The No Solution Deal

By Bill Wilson
A late deal struck by House and Senate leaders to raise the debt ceiling — with spending cuts that won’t balance the budget anytime soon, if ever — is a sad commentary on the state of affairs in Washington. There is no solution in sight.
It leaves the American people short-changed; who in 2010 voted to rein in government at all levels, most importantly, from spending far more than it takes in. While families struggle with their monthly balance sheets, the federal government has been on an unprecedented spend-a-thon that would wipe out anyone else who tried it.

Since Barack Obama had his first budget passed (accounting for two years of spending), he has accumulated $2.4 trillion in new debt. That’s over $1 trillion a year in new debt, a number that will continue unabated through 2021 when the debt reaches $26 trillion.

That is, if the government’s rosy economic projections turn out as everyone hopes, with a robust economic recovery and millions of new jobs created. If the projections are wrong, and the economy does not double in size in the next ten years, revenues will fall far short of expectations.

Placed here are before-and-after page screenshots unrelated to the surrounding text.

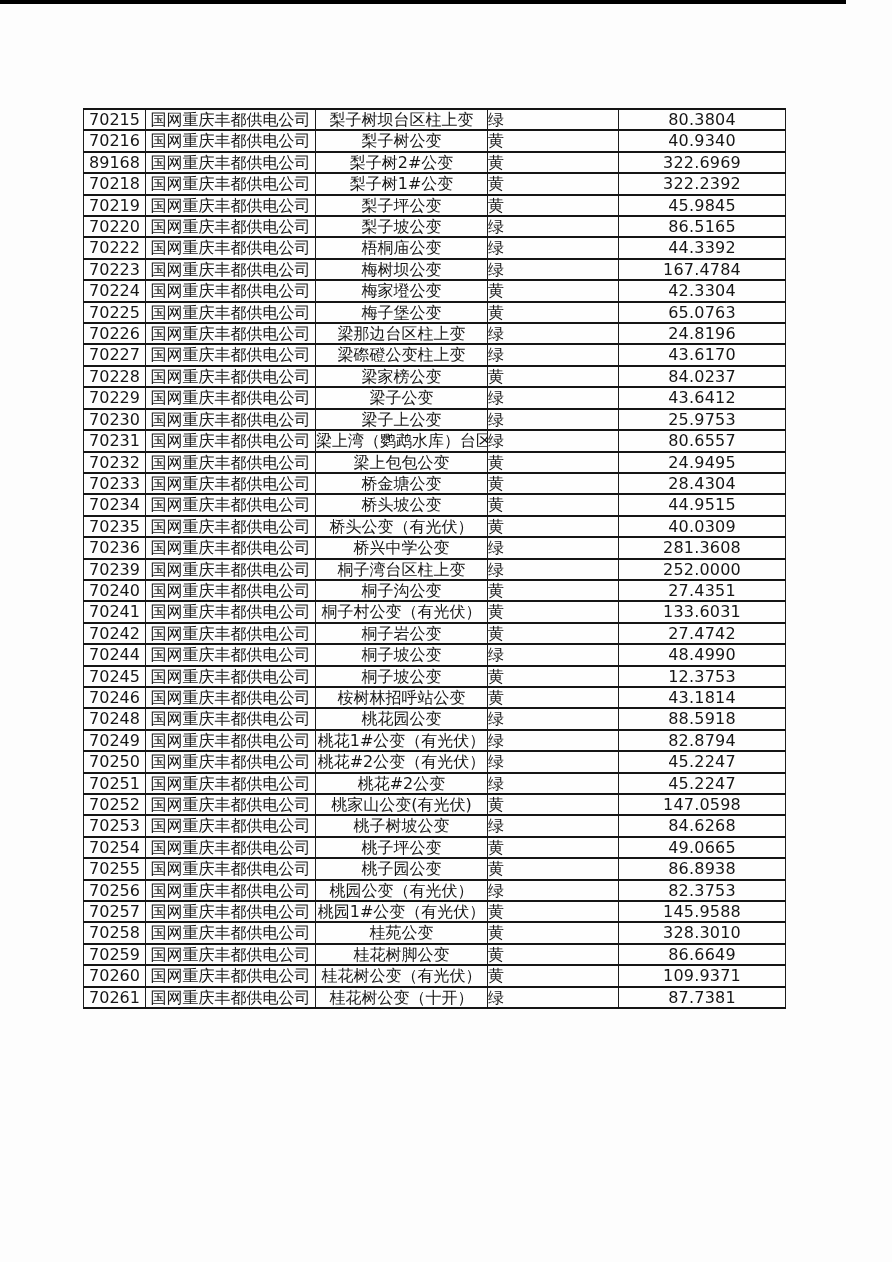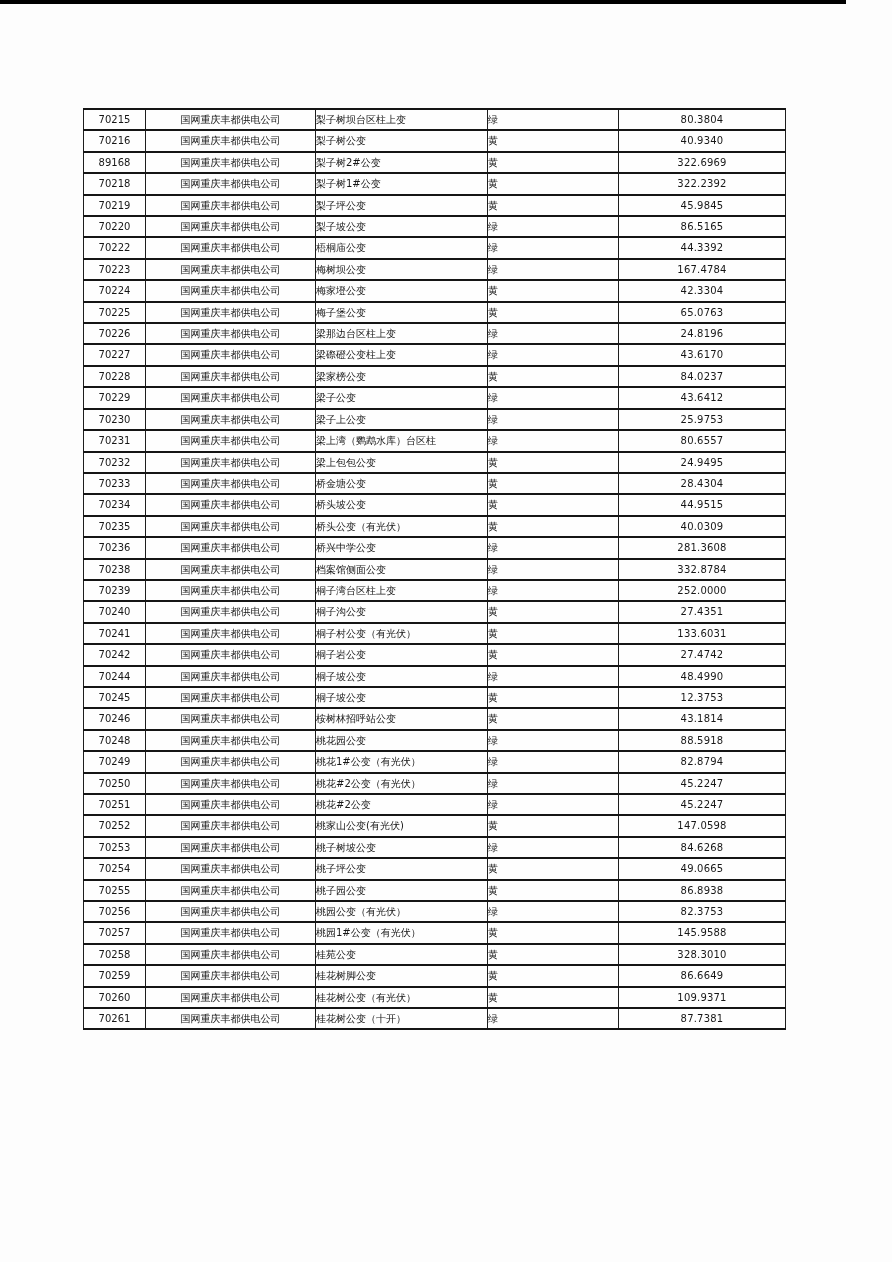--- a/index.html
+++ b/index.html
@@ -16,39 +16,39 @@
     left: 0; top: 0;
     width: 846px; height: 4px;
     background: #000;
   }
   table.data-table {
     position: absolute;
     left: 83px; top: 108px;
     width: 702px;
     border-collapse: collapse;
     table-layout: fixed;
-    font-size: 10px;
+    font-size: 16px;
     color: #161616;
   }
   table.data-table td {
     height: 19.4px;
     line-height: 19.4px;
     padding: 0;
     border-left: 1px solid #1d1d1d;
     border-right: 1px solid #1d1d1d;
     border-top: 2px solid #151515;
     border-bottom: 2px solid #151515;
     background: #fefefe;
     overflow: hidden;
     white-space: nowrap;
     vertical-align: middle;
   }
   td.col-id      { width: 62px;  text-align: center; }
   td.col-company { width: 170px; text-align: center; padding: 0 3px; }
-  td.col-name    { width: 172px; text-align: left; padding: 0 3px; }
+  td.col-name    { width: 172px; text-align: center; padding: 0 3px; }
   td.col-status  { width: 131px; text-align: left; padding: 0 4px; }
   td.col-value   { width: 167px; text-align: center; letter-spacing: 0.2px; }
 </style>
 </head>
 <body>
 
 <div class="page">
   <div class="top-edge"></div>
   <table class="data-table">
     <colgroup>
@@ -200,27 +200,20 @@
           <td class="col-value">40.0309</td>
         </tr>
         <tr>
           <td class="col-id">70236</td>
           <td class="col-company">国网重庆丰都供电公司</td>
           <td class="col-name">桥兴中学公变</td>
           <td class="col-status">绿</td>
           <td class="col-value">281.3608</td>
         </tr>
         <tr>
-          <td class="col-id">70238</td>
-          <td class="col-company">国网重庆丰都供电公司</td>
-          <td class="col-name">档案馆侧面公变</td>
-          <td class="col-status">绿</td>
-          <td class="col-value">332.8784</td>
-        </tr>
-        <tr>
           <td class="col-id">70239</td>
           <td class="col-company">国网重庆丰都供电公司</td>
           <td class="col-name">桐子湾台区柱上变</td>
           <td class="col-status">绿</td>
           <td class="col-value">252.0000</td>
         </tr>
         <tr>
           <td class="col-id">70240</td>
           <td class="col-company">国网重庆丰都供电公司</td>
           <td class="col-name">桐子沟公变</td>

Aside from the lack of spending cuts, an essential feature of any plan a family would follow to reinstate fiscal prudence, the other essential ingredient missing from the deal is a recipe to get the economy growing again. It will do nothing to reduce the exorbitant cost of doing business in America, with corporate taxes among the highest in the developed world. Where the federal regulatory overkill threatens to shut down millions of more jobs. And where the new costly healthcare entitlement, ObamaCare, threatens to topple the federal treasury once and for all.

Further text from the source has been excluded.